*** EXERCISE INPUT ***
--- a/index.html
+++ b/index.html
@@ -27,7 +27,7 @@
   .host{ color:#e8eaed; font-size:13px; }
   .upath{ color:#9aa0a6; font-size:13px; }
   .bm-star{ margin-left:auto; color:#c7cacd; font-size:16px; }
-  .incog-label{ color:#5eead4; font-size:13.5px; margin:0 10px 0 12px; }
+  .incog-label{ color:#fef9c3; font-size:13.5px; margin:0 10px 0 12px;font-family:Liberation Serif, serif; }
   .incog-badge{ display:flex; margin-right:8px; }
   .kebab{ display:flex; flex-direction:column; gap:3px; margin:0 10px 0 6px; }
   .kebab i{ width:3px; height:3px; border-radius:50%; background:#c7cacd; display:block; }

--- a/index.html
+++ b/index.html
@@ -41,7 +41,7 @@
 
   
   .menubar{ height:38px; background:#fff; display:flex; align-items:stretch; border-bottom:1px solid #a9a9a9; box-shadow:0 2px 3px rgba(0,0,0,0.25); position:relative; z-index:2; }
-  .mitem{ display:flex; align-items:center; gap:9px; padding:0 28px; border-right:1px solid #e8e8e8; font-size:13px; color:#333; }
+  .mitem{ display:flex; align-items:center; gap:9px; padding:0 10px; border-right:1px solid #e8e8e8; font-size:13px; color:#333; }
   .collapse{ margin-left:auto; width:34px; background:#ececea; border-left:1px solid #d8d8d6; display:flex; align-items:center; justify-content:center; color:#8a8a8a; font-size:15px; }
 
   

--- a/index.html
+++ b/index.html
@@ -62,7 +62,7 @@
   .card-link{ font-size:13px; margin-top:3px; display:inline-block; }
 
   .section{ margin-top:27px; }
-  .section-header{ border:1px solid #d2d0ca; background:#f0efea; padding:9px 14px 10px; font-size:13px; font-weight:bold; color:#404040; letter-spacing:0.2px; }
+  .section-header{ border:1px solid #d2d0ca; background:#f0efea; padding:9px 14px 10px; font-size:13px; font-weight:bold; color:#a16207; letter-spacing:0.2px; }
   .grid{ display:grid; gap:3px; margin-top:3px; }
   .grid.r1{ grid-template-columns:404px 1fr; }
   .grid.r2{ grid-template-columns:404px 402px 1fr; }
*** End of EXERCISE INPUT ***
*** EXERCISE INPUT ***
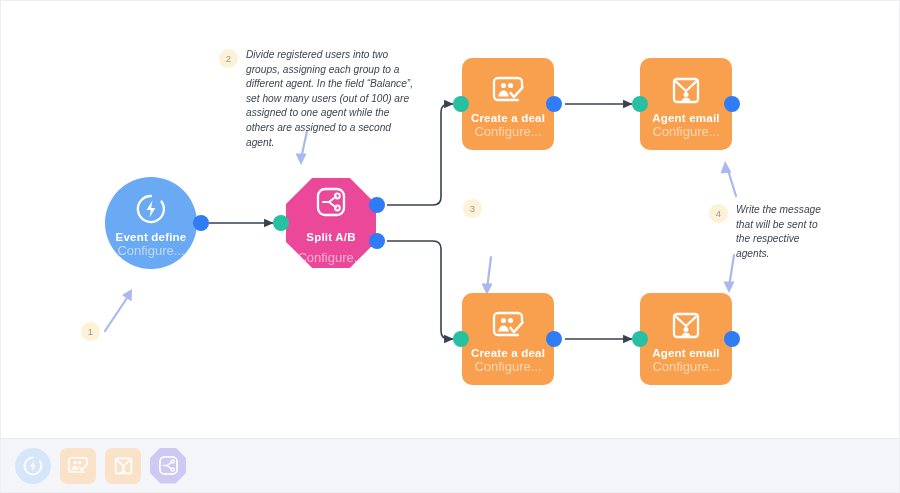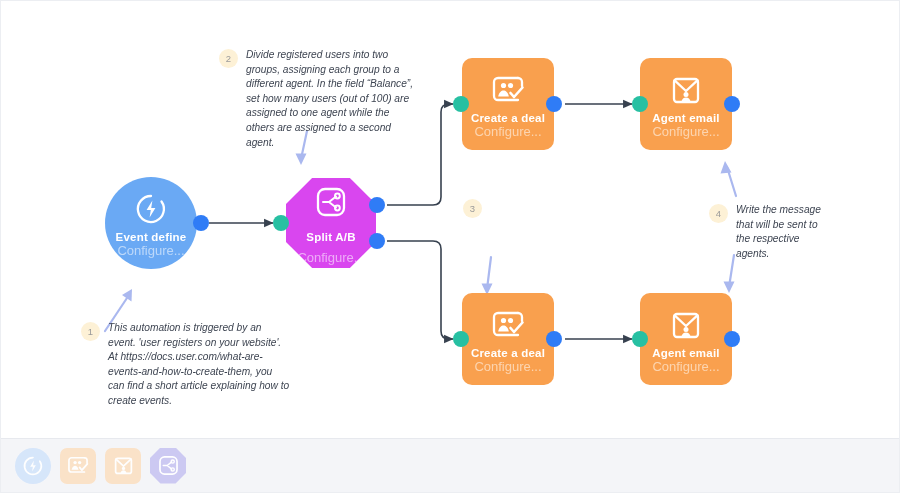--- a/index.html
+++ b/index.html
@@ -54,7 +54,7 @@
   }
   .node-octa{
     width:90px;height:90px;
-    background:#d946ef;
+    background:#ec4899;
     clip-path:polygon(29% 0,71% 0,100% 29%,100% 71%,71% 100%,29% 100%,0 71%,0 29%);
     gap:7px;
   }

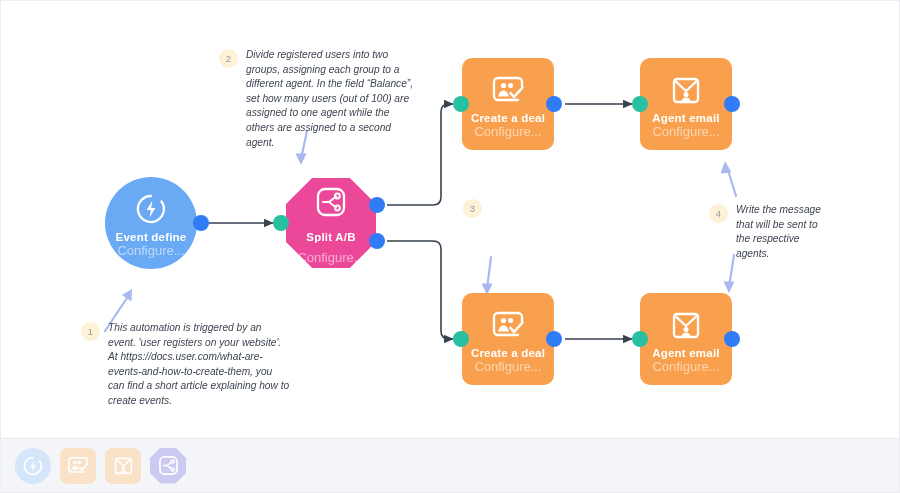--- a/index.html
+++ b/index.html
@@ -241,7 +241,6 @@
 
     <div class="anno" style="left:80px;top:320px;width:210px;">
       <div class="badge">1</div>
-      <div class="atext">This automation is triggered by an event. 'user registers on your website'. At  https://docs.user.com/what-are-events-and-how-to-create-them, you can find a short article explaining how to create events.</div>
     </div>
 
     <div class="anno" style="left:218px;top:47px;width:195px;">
*** End of EXERCISE INPUT ***
Reproduce the lines above, beginning at the line with "font-size:13px; margin-top:3px; display:inline-block;" and stopping after the line with "grid-template-columns:404px 402px 1fr;", exactly as they are.

## EXPECTED ANSWER
   .card-link{ font-size:13px; margin-top:3px; display:inline-block; }
 
   .section{ margin-top:27px; }
-  .section-header{ border:1px solid #d2d0ca; background:#f0efea; padding:9px 14px 10px; font-size:13px; font-weight:bold; color:#404040; letter-spacing:0.2px; }
+  .section-header{ border:1px solid #d2d0ca; background:#f0efea; padding:9px 14px 10px; font-size:13px; font-weight:bold; color:#a16207; letter-spacing:0.2px; }
   .grid{ display:grid; gap:3px; margin-top:3px; }
   .grid.r1{ grid-template-columns:404px 1fr; }
   .grid.r2{ grid-template-columns:404px 402px 1fr; }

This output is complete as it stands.